-- What you should do --
The entries that follow need to be printed exactly as they are, minus any pictures.

[Collected data entries]
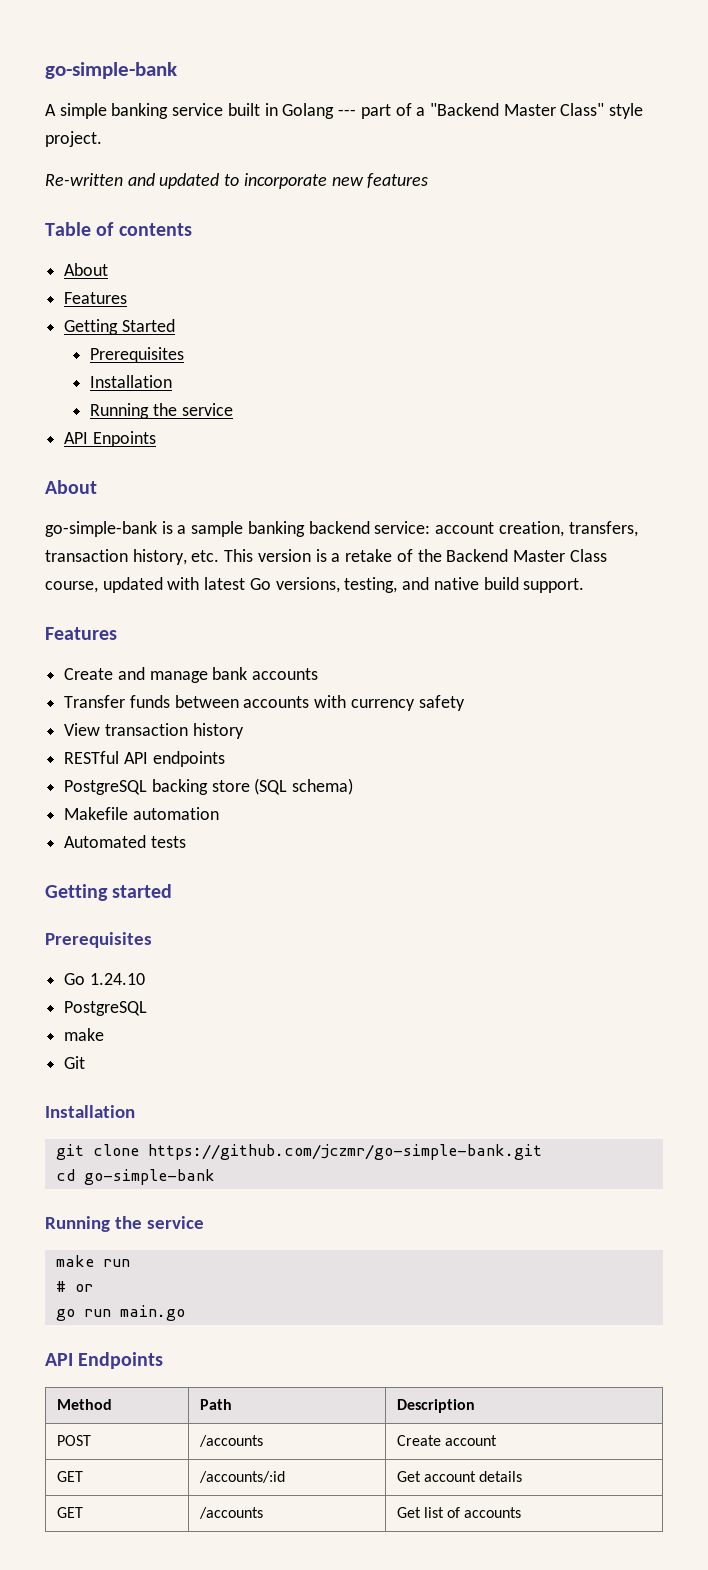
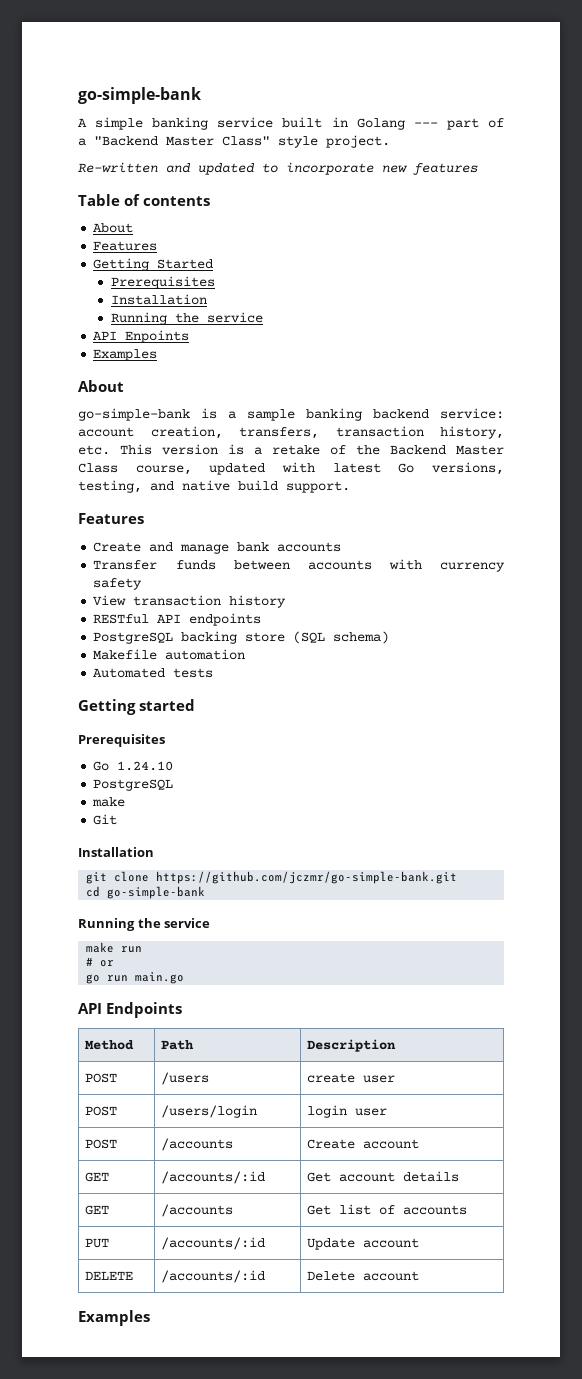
  API Enpoints
+ Examples
+ POST | /users | create user
+ POST | /users/login | login user
+ PUT | /accounts/:id | Update account
+ DELETE | /accounts/:id | Delete account
+ Examples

-- Task solution --
  API Enpoints
+ Examples
+ POST | /users | create user
+ POST | /users/login | login user
+ PUT | /accounts/:id | Update account
+ DELETE | /accounts/:id | Delete account
+ Examples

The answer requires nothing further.